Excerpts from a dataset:
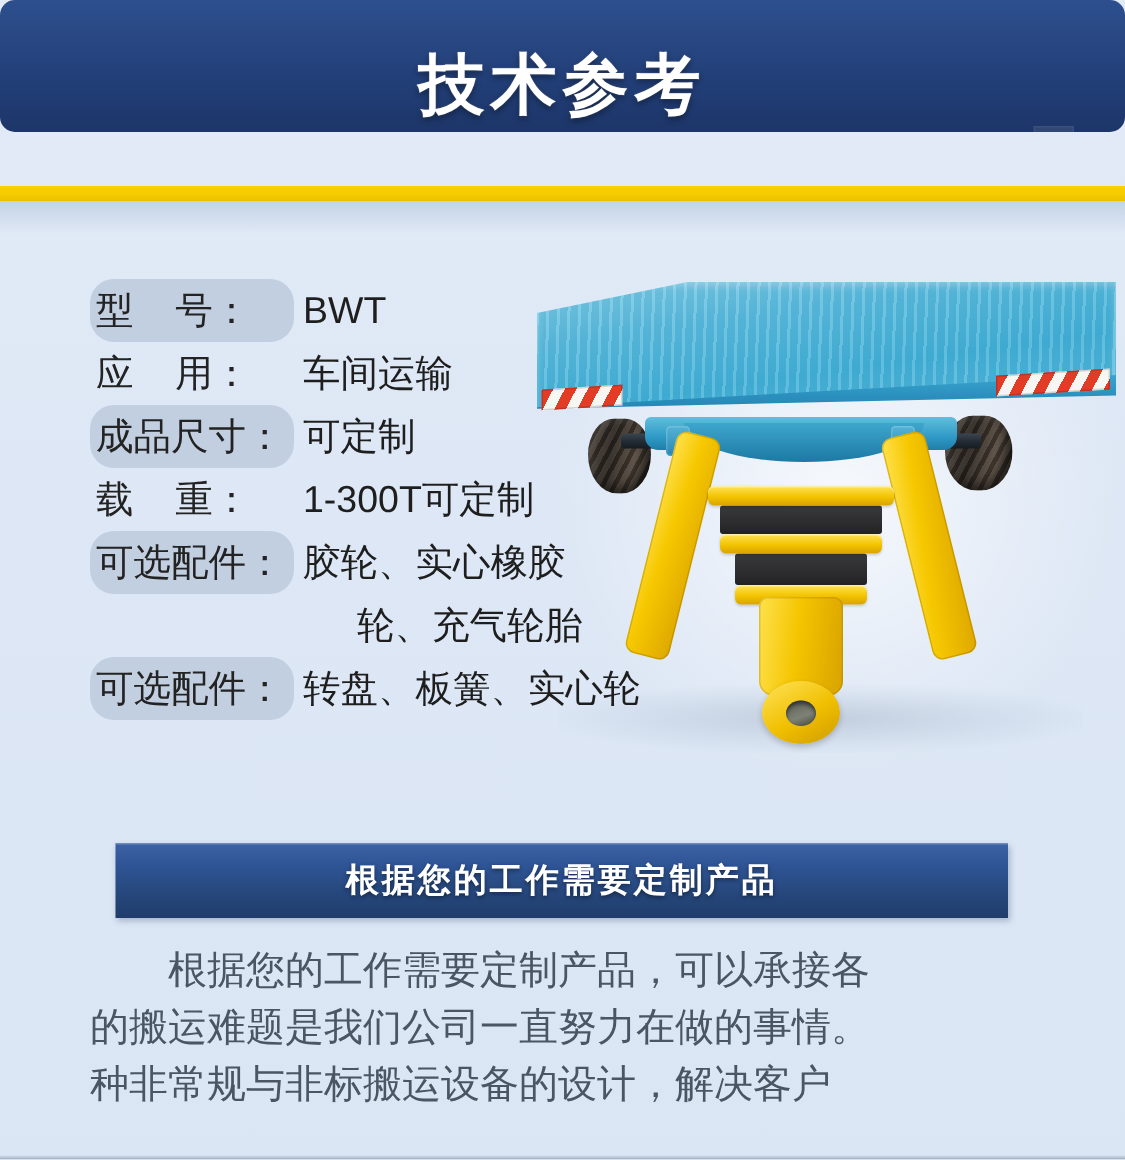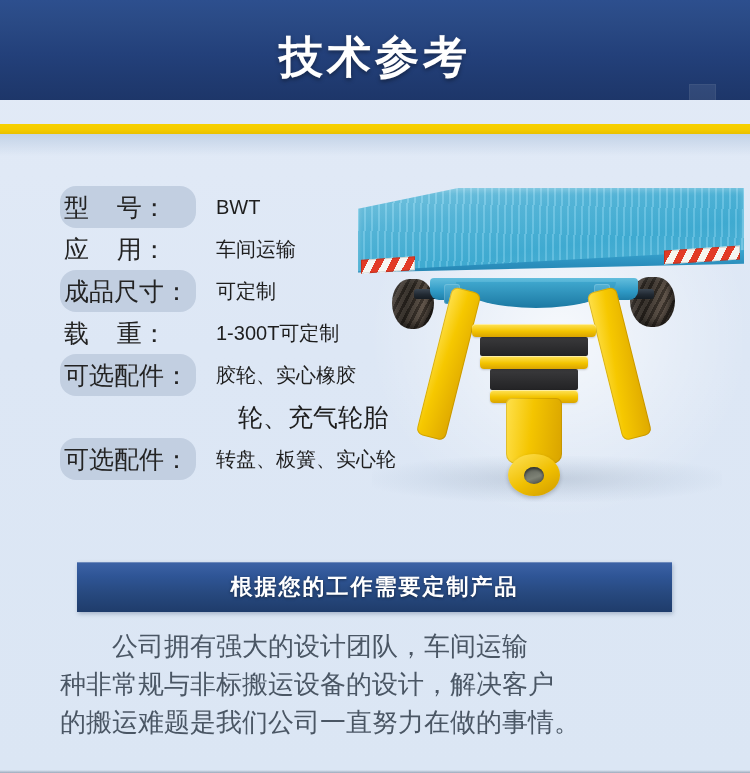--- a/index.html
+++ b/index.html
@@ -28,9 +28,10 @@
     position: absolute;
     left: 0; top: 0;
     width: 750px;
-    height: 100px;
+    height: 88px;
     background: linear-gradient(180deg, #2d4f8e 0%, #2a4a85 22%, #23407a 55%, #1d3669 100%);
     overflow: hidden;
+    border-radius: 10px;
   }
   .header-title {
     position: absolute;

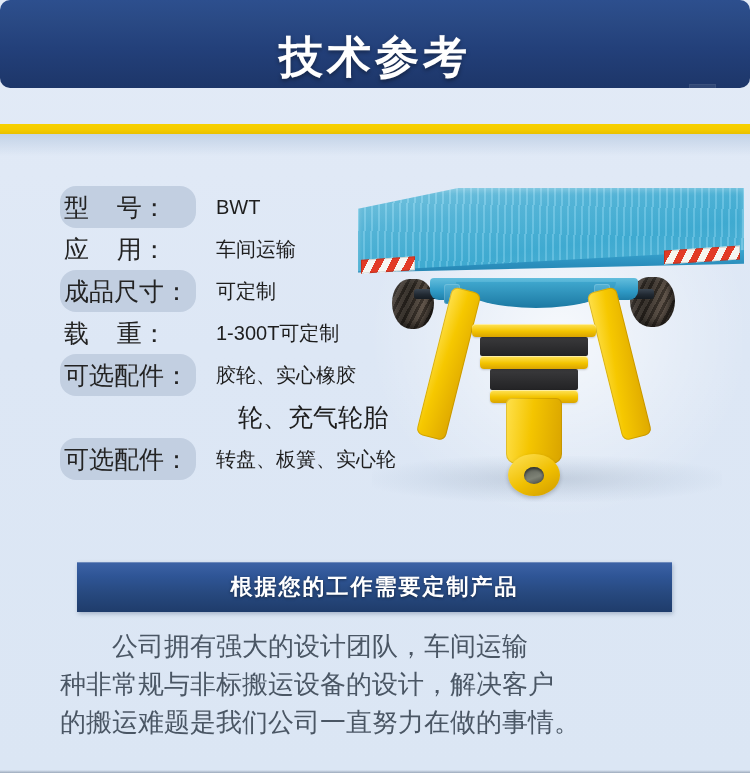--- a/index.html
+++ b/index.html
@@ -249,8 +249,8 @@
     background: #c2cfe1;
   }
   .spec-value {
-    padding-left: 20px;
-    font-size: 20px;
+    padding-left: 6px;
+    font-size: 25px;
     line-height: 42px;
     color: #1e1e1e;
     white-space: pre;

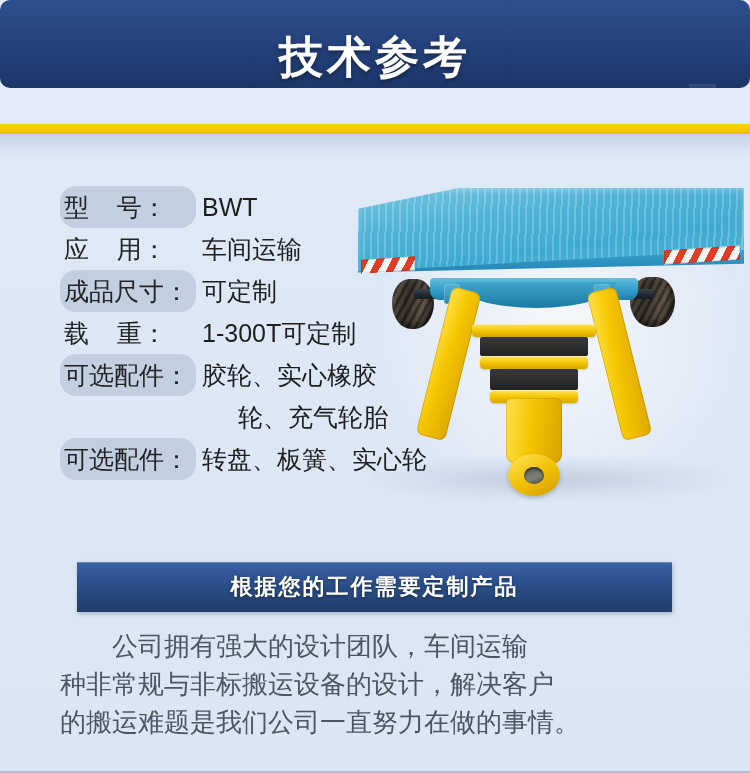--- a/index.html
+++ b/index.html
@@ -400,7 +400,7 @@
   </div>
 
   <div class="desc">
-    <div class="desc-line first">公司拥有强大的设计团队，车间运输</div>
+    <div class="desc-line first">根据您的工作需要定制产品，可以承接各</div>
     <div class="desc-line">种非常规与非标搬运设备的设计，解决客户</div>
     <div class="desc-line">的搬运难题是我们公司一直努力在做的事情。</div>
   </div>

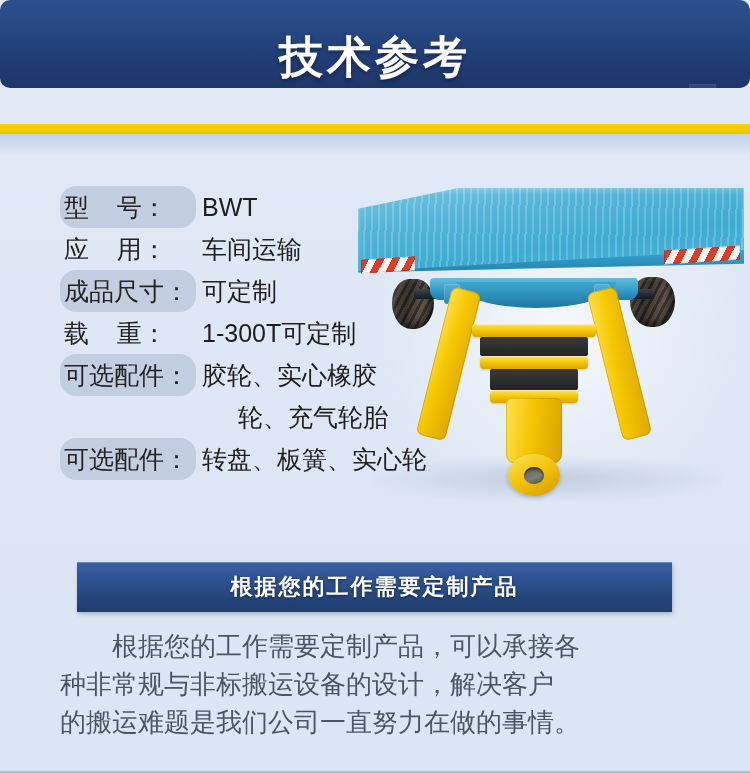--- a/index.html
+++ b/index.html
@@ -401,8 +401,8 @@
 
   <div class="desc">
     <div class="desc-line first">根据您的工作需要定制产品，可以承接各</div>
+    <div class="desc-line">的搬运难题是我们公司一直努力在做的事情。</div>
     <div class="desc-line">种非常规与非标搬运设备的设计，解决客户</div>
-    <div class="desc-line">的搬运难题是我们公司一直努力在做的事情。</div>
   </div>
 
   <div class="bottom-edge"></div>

---

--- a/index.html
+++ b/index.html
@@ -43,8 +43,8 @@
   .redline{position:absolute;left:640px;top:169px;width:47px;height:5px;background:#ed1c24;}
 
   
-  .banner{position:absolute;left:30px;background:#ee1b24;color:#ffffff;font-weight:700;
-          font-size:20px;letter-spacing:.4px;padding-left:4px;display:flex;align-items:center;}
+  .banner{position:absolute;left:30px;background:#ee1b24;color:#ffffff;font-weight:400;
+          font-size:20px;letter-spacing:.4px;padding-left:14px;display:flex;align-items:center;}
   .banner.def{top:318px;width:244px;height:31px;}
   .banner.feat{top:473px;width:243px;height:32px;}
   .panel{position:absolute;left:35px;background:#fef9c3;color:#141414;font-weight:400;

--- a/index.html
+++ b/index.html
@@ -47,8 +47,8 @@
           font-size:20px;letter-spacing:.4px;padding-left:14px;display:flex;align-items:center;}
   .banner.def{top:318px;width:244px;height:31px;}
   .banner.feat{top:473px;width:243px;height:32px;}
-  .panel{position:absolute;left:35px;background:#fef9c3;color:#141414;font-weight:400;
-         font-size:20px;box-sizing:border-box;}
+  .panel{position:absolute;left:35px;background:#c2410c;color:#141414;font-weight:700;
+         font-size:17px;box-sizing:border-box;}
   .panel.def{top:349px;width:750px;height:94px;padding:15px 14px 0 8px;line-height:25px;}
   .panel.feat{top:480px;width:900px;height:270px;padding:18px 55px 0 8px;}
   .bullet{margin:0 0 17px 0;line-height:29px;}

**TASK GOAL**: Copy out each line of the records where the string "align" appears.

**ANSWER SPACE**:
-          font-size:20px;letter-spacing:.4px;padding-left:4px;display:flex;align-items:center;}
+          font-size:20px;letter-spacing:.4px;padding-left:14px;display:flex;align-items:center;}
           font-size:20px;letter-spacing:.4px;padding-left:14px;display:flex;align-items:center;}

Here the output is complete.